In other words, language is just language all the way down. It never touches on anything outside of itself. If you find this kind of thinking impenetrable, you’re not alone, but there’s no denying that it’s been hugely influential as it’s cascaded down from the ivory towers of academia into other cultural rivulets. (If readers are interested in reading a profound response to Derrida’s approach to language, I’d recommend this book by his compatriot, Michel Henry.) If the link between language and reality is severed, then those who would radically alter the human social and political arrangements can turn their attention away from the illusion of “objectivity” and simply manipulate language to bend others to their will. Those who are of this view, who believe that virtually all of our experiences are social constructs, see language as the building blocks. Controlling language, then, becomes a huge part of wielding power.

We’ve seen how this manipulation of language has been used in politics before. Progressives will habitually take a popular term like “justice” and try to cram as much of their agenda into this word as possible. This allows them to circumnavigate arguments over the merits of a given policy. Who, after all, wants to be in the anti-justice camp? And so, we’re fed phrases like “environmental justice,” “reproductive justice,” and “economic justice.” Underwriting this rhetorical revisionism is the belief that the battle for proprietary ownership over certain terms is among the most important political conflicts in society.

I hardly need to list too many examples of this. At least five or six have probably crossed your mind as you’ve been reading, the most obvious of which concerns transgenderism and the accompanying pronoun wars. The global environmental Left has even had some success in granting legal personhood to rivers, clothing them in a whole host of protections that our society systematically denies to unborn boys and girls. “Person,” as it happens, is probably the most powerful political word in our political vocabulary, which is why abortion advocates insist on using the Latin word for “little one” (foetus) instead when championing their cause. So much of the Left’s strategy for electoral conquest turns on this annexation of the English language. It’s a strategy of which voters are insufficiently aware.

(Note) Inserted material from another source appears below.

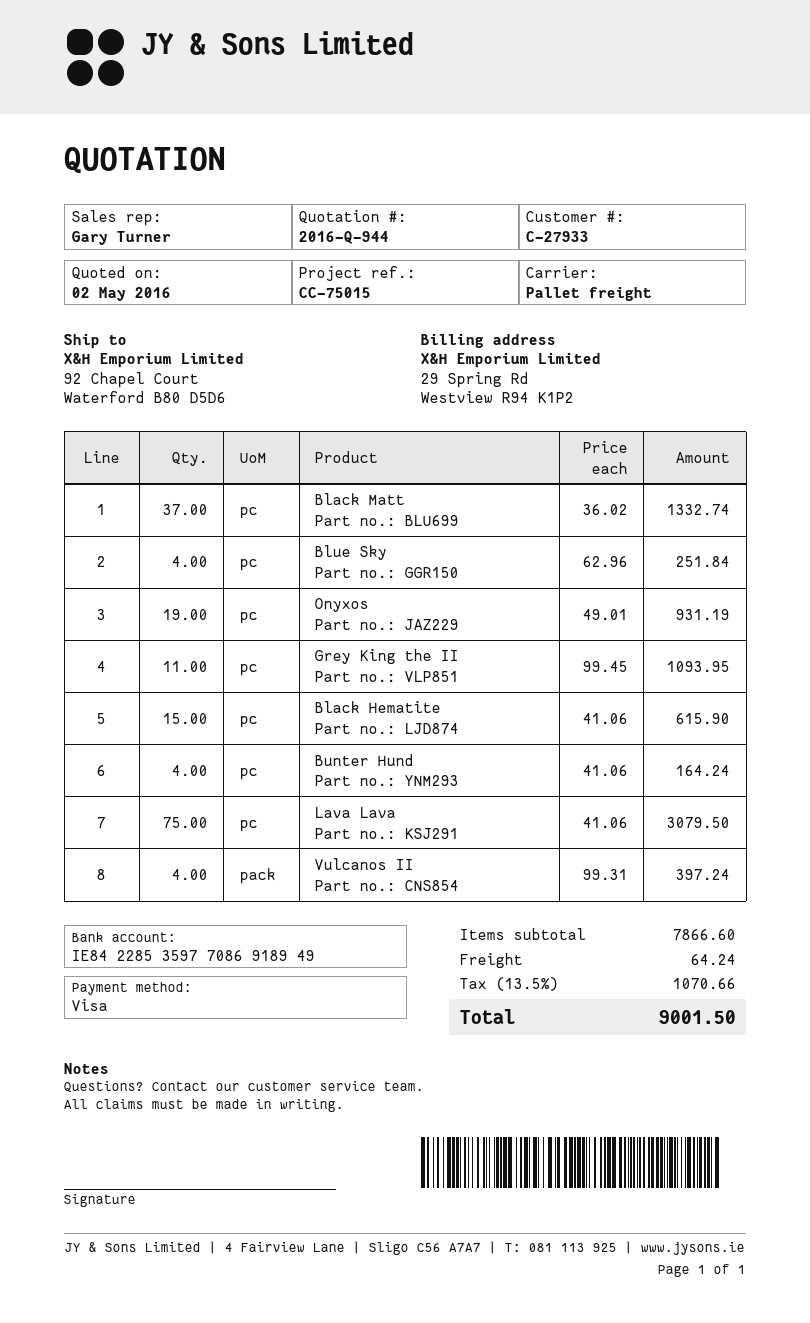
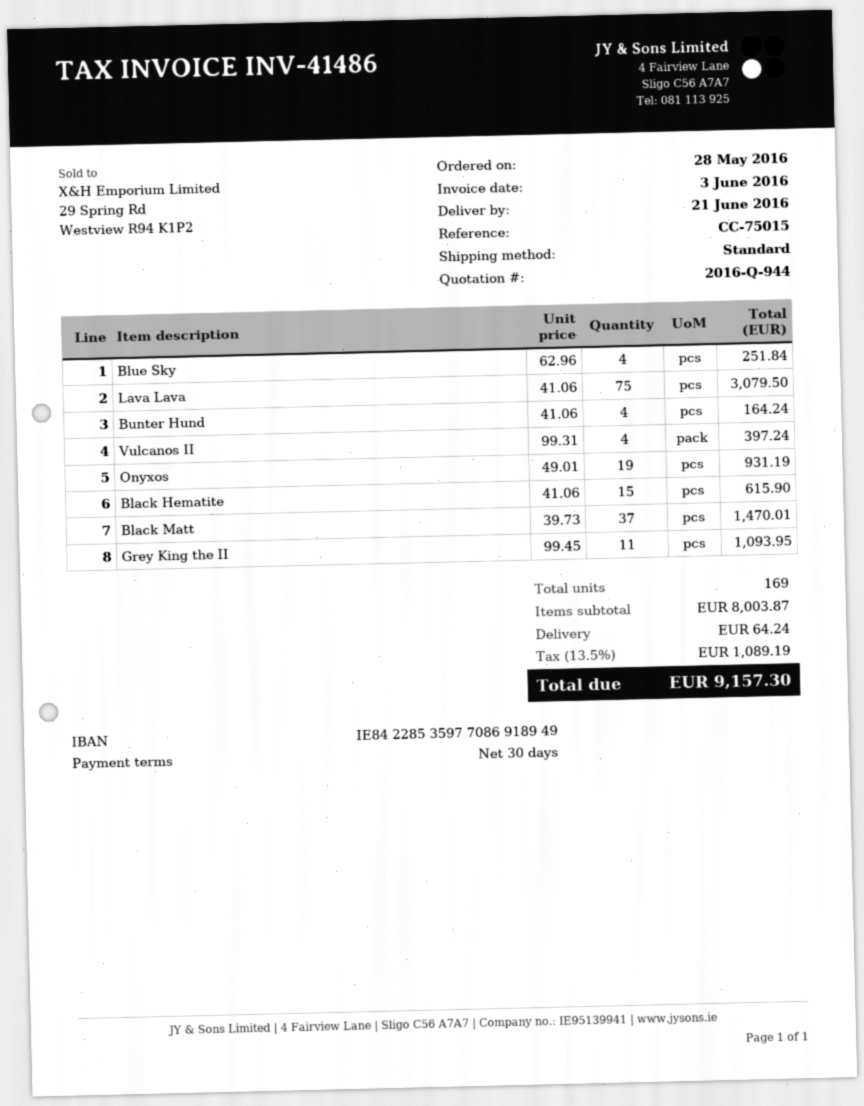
shipping method: pallet freight -> standard
Black Matt: 37 x 36.02 = 1332.74 -> 37 x 39.73 = 1470.01
subtotal: 7866.60 -> 8003.87
tax: 13.5% = 1070.66 -> 13.5% = 1089.19
total: 9001.50 -> 9157.30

Observing that literate Americans abandoned the field of this rhetorical battle when it came to COVID relief, the president clearly felt emboldened to advance upon the word “infrastructure” and capture it for his own political ends. As a result, we’re now faced with an “infrastructure” bill that would set the corporate tax rate at 28 percent, impose punitive measures on domestic-energy producers, expand long-term care services under Medicaid, drop $400 billion on a huge house-building scheme, eliminate the use of paper plates in school cafeterias, rewrite the country’s zoning laws, and expand collective-bargaining privileges for unions.

If the electorate allows President Biden to get away with this kind of deception on such a massive and costly scale again, we can expect more and more sweeping legislative packages from the administration thinly disguised as popular bipartisan measures which just happen to have little Republican support. The president is banking on the cognitive laziness and civic apathy of the American public in order to get the laws that he wants onto the statute book and, so far, he’s been handsomely rewarded. But since this whole argument is apparently over language, it would probably be fitting and proper to address Joe Biden hereon on his own ridiculous terms; not as the 46th president of the United States but as the first federal secretary of Infrastructure. Maybe then people would begin to suspect that there’s something rotten in the state of the union.